§ **Exercise instructions**: An exact transcription of every record is needed.

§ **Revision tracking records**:
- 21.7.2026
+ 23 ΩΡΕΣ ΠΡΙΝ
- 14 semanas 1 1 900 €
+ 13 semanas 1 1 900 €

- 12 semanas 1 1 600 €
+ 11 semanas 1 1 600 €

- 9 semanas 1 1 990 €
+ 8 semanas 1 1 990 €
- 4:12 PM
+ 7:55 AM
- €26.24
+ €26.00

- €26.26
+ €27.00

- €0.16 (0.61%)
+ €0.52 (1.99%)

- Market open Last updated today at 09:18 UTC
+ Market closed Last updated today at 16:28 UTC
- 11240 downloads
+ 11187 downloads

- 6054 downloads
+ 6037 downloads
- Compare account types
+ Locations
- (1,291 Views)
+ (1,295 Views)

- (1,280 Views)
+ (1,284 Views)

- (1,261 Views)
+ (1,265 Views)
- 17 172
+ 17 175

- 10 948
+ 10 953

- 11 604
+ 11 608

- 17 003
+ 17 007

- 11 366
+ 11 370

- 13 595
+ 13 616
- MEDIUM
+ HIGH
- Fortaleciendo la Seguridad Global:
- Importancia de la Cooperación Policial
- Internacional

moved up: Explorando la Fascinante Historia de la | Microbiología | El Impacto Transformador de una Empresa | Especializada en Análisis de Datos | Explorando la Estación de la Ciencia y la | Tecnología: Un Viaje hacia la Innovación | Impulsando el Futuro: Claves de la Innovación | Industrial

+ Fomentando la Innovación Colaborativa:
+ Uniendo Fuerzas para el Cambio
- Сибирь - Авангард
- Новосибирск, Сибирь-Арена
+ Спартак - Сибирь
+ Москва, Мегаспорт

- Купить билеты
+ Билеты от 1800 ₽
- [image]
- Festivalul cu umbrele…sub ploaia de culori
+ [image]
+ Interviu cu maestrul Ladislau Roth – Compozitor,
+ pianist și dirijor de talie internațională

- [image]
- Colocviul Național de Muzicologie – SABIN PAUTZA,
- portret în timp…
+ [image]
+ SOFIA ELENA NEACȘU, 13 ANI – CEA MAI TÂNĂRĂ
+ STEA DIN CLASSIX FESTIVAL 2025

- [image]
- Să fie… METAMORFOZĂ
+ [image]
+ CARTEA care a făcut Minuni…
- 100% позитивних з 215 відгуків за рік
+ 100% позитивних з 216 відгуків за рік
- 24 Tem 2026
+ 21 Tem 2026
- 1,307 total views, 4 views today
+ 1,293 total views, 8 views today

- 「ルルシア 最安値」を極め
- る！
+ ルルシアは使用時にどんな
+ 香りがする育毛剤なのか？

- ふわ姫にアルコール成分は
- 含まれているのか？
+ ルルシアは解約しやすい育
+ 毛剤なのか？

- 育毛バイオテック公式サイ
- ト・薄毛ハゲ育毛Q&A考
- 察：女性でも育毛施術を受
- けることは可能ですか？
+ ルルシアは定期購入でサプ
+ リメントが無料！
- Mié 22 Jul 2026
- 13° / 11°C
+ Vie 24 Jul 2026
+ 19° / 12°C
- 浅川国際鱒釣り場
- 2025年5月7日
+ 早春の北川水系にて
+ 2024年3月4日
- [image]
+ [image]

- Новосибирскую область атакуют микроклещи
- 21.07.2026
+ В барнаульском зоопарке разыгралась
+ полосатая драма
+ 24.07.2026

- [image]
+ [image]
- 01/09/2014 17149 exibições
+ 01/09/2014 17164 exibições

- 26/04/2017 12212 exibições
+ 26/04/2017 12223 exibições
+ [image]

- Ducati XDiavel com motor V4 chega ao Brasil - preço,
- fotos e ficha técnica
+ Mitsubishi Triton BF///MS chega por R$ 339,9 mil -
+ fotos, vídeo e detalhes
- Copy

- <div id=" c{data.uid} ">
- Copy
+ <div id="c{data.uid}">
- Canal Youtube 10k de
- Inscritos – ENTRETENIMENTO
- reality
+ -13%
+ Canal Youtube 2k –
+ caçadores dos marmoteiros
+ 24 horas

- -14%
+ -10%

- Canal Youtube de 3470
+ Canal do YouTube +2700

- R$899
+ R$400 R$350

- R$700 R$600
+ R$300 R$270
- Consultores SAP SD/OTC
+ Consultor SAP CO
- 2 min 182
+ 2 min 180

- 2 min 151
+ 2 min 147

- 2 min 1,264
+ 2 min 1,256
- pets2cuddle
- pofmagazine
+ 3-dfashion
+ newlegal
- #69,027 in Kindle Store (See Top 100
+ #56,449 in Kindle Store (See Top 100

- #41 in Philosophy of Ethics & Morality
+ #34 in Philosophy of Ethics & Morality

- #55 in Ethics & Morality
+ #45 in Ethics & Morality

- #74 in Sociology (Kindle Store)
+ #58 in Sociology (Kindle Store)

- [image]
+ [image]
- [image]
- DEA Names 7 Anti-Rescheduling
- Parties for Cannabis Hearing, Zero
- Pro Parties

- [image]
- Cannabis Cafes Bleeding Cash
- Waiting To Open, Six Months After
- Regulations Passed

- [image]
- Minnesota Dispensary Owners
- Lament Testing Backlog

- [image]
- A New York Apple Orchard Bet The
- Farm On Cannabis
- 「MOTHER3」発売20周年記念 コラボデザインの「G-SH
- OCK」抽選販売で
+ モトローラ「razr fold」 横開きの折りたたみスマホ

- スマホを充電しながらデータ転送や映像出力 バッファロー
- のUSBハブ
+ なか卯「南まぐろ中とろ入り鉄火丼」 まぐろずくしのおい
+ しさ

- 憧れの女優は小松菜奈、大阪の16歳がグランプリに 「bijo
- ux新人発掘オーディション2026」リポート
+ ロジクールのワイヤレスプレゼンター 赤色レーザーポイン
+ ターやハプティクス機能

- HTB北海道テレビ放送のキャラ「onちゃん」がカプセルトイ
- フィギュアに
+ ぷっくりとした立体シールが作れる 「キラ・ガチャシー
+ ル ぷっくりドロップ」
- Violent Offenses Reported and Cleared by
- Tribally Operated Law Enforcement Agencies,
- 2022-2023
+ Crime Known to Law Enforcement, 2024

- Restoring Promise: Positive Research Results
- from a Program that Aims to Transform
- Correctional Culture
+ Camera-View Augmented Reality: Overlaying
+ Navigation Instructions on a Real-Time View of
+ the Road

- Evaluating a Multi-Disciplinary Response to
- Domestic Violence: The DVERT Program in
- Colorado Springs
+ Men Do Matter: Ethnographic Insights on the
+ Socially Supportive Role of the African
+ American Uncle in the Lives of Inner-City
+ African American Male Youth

§ **Task response**:
- 21.7.2026
+ 23 ΩΡΕΣ ΠΡΙΝ
- 14 semanas 1 1 900 €
+ 13 semanas 1 1 900 €

- 12 semanas 1 1 600 €
+ 11 semanas 1 1 600 €

- 9 semanas 1 1 990 €
+ 8 semanas 1 1 990 €
- 4:12 PM
+ 7:55 AM
- €26.24
+ €26.00

- €26.26
+ €27.00

- €0.16 (0.61%)
+ €0.52 (1.99%)

- Market open Last updated today at 09:18 UTC
+ Market closed Last updated today at 16:28 UTC
- 11240 downloads
+ 11187 downloads

- 6054 downloads
+ 6037 downloads
- Compare account types
+ Locations
- (1,291 Views)
+ (1,295 Views)

- (1,280 Views)
+ (1,284 Views)

- (1,261 Views)
+ (1,265 Views)
- 17 172
+ 17 175

- 10 948
+ 10 953

- 11 604
+ 11 608

- 17 003
+ 17 007

- 11 366
+ 11 370

- 13 595
+ 13 616
- MEDIUM
+ HIGH
- Fortaleciendo la Seguridad Global:
- Importancia de la Cooperación Policial
- Internacional

moved up: Explorando la Fascinante Historia de la | Microbiología | El Impacto Transformador de una Empresa | Especializada en Análisis de Datos | Explorando la Estación de la Ciencia y la | Tecnología: Un Viaje hacia la Innovación | Impulsando el Futuro: Claves de la Innovación | Industrial

+ Fomentando la Innovación Colaborativa:
+ Uniendo Fuerzas para el Cambio
- Сибирь - Авангард
- Новосибирск, Сибирь-Арена
+ Спартак - Сибирь
+ Москва, Мегаспорт

- Купить билеты
+ Билеты от 1800 ₽
- [image]
- Festivalul cu umbrele…sub ploaia de culori
+ [image]
+ Interviu cu maestrul Ladislau Roth – Compozitor,
+ pianist și dirijor de talie internațională

- [image]
- Colocviul Național de Muzicologie – SABIN PAUTZA,
- portret în timp…
+ [image]
+ SOFIA ELENA NEACȘU, 13 ANI – CEA MAI TÂNĂRĂ
+ STEA DIN CLASSIX FESTIVAL 2025

- [image]
- Să fie… METAMORFOZĂ
+ [image]
+ CARTEA care a făcut Minuni…
- 100% позитивних з 215 відгуків за рік
+ 100% позитивних з 216 відгуків за рік
- 24 Tem 2026
+ 21 Tem 2026
- 1,307 total views, 4 views today
+ 1,293 total views, 8 views today

- 「ルルシア 最安値」を極め
- る！
+ ルルシアは使用時にどんな
+ 香りがする育毛剤なのか？

- ふわ姫にアルコール成分は
- 含まれているのか？
+ ルルシアは解約しやすい育
+ 毛剤なのか？

- 育毛バイオテック公式サイ
- ト・薄毛ハゲ育毛Q&A考
- 察：女性でも育毛施術を受
- けることは可能ですか？
+ ルルシアは定期購入でサプ
+ リメントが無料！
- Mié 22 Jul 2026
- 13° / 11°C
+ Vie 24 Jul 2026
+ 19° / 12°C
- 浅川国際鱒釣り場
- 2025年5月7日
+ 早春の北川水系にて
+ 2024年3月4日
- [image]
+ [image]

- Новосибирскую область атакуют микроклещи
- 21.07.2026
+ В барнаульском зоопарке разыгралась
+ полосатая драма
+ 24.07.2026

- [image]
+ [image]
- 01/09/2014 17149 exibições
+ 01/09/2014 17164 exibições

- 26/04/2017 12212 exibições
+ 26/04/2017 12223 exibições
+ [image]

- Ducati XDiavel com motor V4 chega ao Brasil - preço,
- fotos e ficha técnica
+ Mitsubishi Triton BF///MS chega por R$ 339,9 mil -
+ fotos, vídeo e detalhes
- Copy

- <div id=" c{data.uid} ">
- Copy
+ <div id="c{data.uid}">
- Canal Youtube 10k de
- Inscritos – ENTRETENIMENTO
- reality
+ -13%
+ Canal Youtube 2k –
+ caçadores dos marmoteiros
+ 24 horas

- -14%
+ -10%

- Canal Youtube de 3470
+ Canal do YouTube +2700

- R$899
+ R$400 R$350

- R$700 R$600
+ R$300 R$270
- Consultores SAP SD/OTC
+ Consultor SAP CO
- 2 min 182
+ 2 min 180

- 2 min 151
+ 2 min 147

- 2 min 1,264
+ 2 min 1,256
- pets2cuddle
- pofmagazine
+ 3-dfashion
+ newlegal
- #69,027 in Kindle Store (See Top 100
+ #56,449 in Kindle Store (See Top 100

- #41 in Philosophy of Ethics & Morality
+ #34 in Philosophy of Ethics & Morality

- #55 in Ethics & Morality
+ #45 in Ethics & Morality

- #74 in Sociology (Kindle Store)
+ #58 in Sociology (Kindle Store)

- [image]
+ [image]
- [image]
- DEA Names 7 Anti-Rescheduling
- Parties for Cannabis Hearing, Zero
- Pro Parties

- [image]
- Cannabis Cafes Bleeding Cash
- Waiting To Open, Six Months After
- Regulations Passed

- [image]
- Minnesota Dispensary Owners
- Lament Testing Backlog

- [image]
- A New York Apple Orchard Bet The
- Farm On Cannabis
- 「MOTHER3」発売20周年記念 コラボデザインの「G-SH
- OCK」抽選販売で
+ モトローラ「razr fold」 横開きの折りたたみスマホ

- スマホを充電しながらデータ転送や映像出力 バッファロー
- のUSBハブ
+ なか卯「南まぐろ中とろ入り鉄火丼」 まぐろずくしのおい
+ しさ

- 憧れの女優は小松菜奈、大阪の16歳がグランプリに 「bijo
- ux新人発掘オーディション2026」リポート
+ ロジクールのワイヤレスプレゼンター 赤色レーザーポイン
+ ターやハプティクス機能

- HTB北海道テレビ放送のキャラ「onちゃん」がカプセルトイ
- フィギュアに
+ ぷっくりとした立体シールが作れる 「キラ・ガチャシー
+ ル ぷっくりドロップ」
- Violent Offenses Reported and Cleared by
- Tribally Operated Law Enforcement Agencies,
- 2022-2023
+ Crime Known to Law Enforcement, 2024

- Restoring Promise: Positive Research Results
- from a Program that Aims to Transform
- Correctional Culture
+ Camera-View Augmented Reality: Overlaying
+ Navigation Instructions on a Real-Time View of
+ the Road

- Evaluating a Multi-Disciplinary Response to
- Domestic Violence: The DVERT Program in
- Colorado Springs
+ Men Do Matter: Ethnographic Insights on the
+ Socially Supportive Role of the African
+ American Uncle in the Lives of Inner-City
+ African American Male Youth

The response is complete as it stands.